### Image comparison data

::::::::

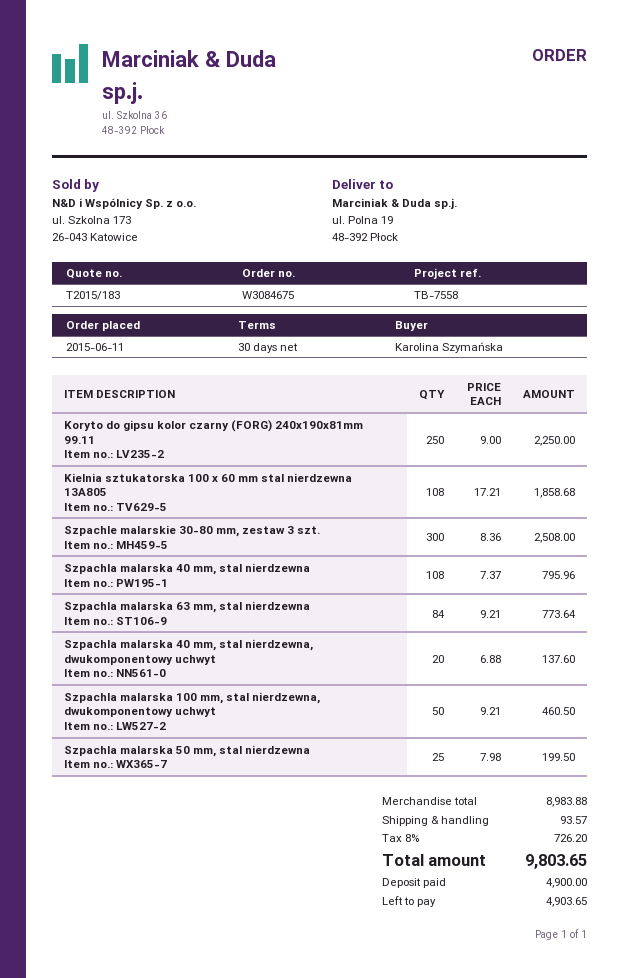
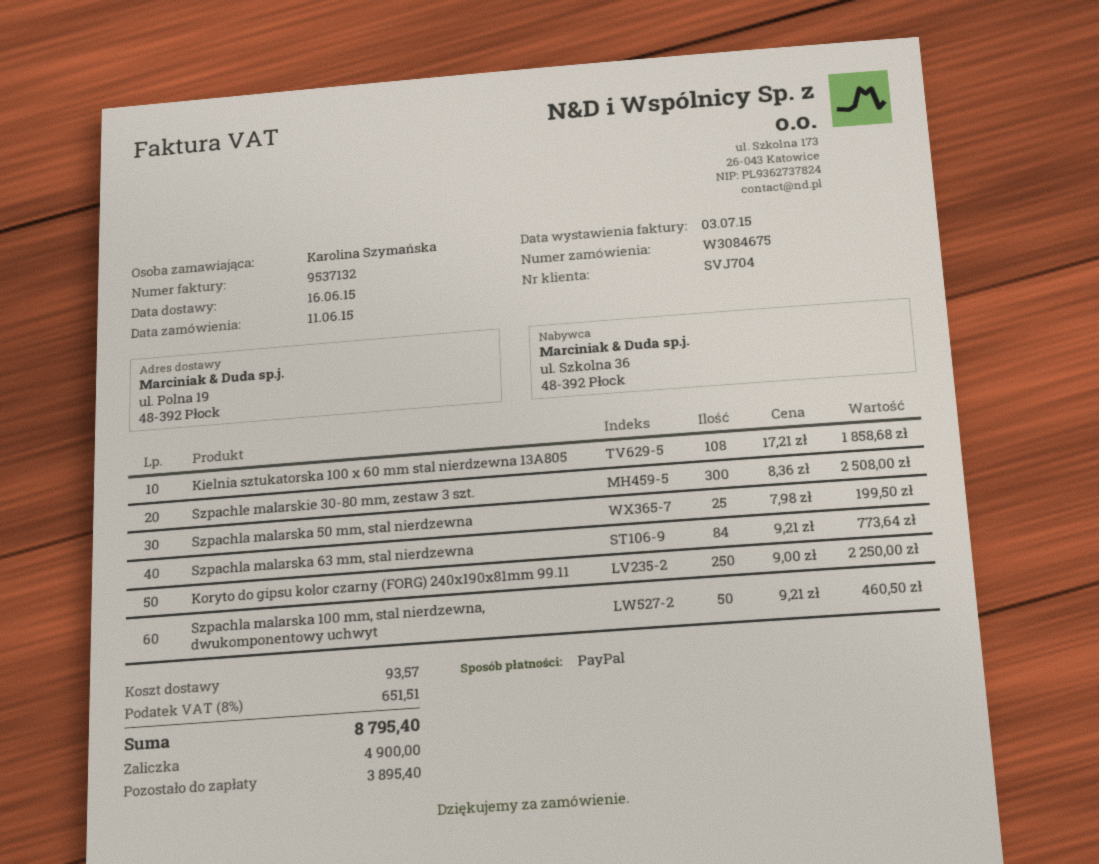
Szpachla malarska 40 mm, stal nierdzewna: 108 x 7.37 = 795.96 -> none
Szpachla malarska 40 mm, stal nierdzewna, dwukomponentowy uchwyt: 20 x 6.88 = 137.60 -> none
tax: 8% = 726.20 -> 8% = 651.51
total: 9803.65 -> 8795.40
balance: 4903.65 -> 3895.40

::::::::

### Task details
For this exercise, transcribe the data above line by line, exactly, with pictures omitted.

### Written solution
Szpachla malarska 40 mm, stal nierdzewna: 108 x 7.37 = 795.96 -> none
Szpachla malarska 40 mm, stal nierdzewna, dwukomponentowy uchwyt: 20 x 6.88 = 137.60 -> none
tax: 8% = 726.20 -> 8% = 651.51
total: 9803.65 -> 8795.40
balance: 4903.65 -> 3895.40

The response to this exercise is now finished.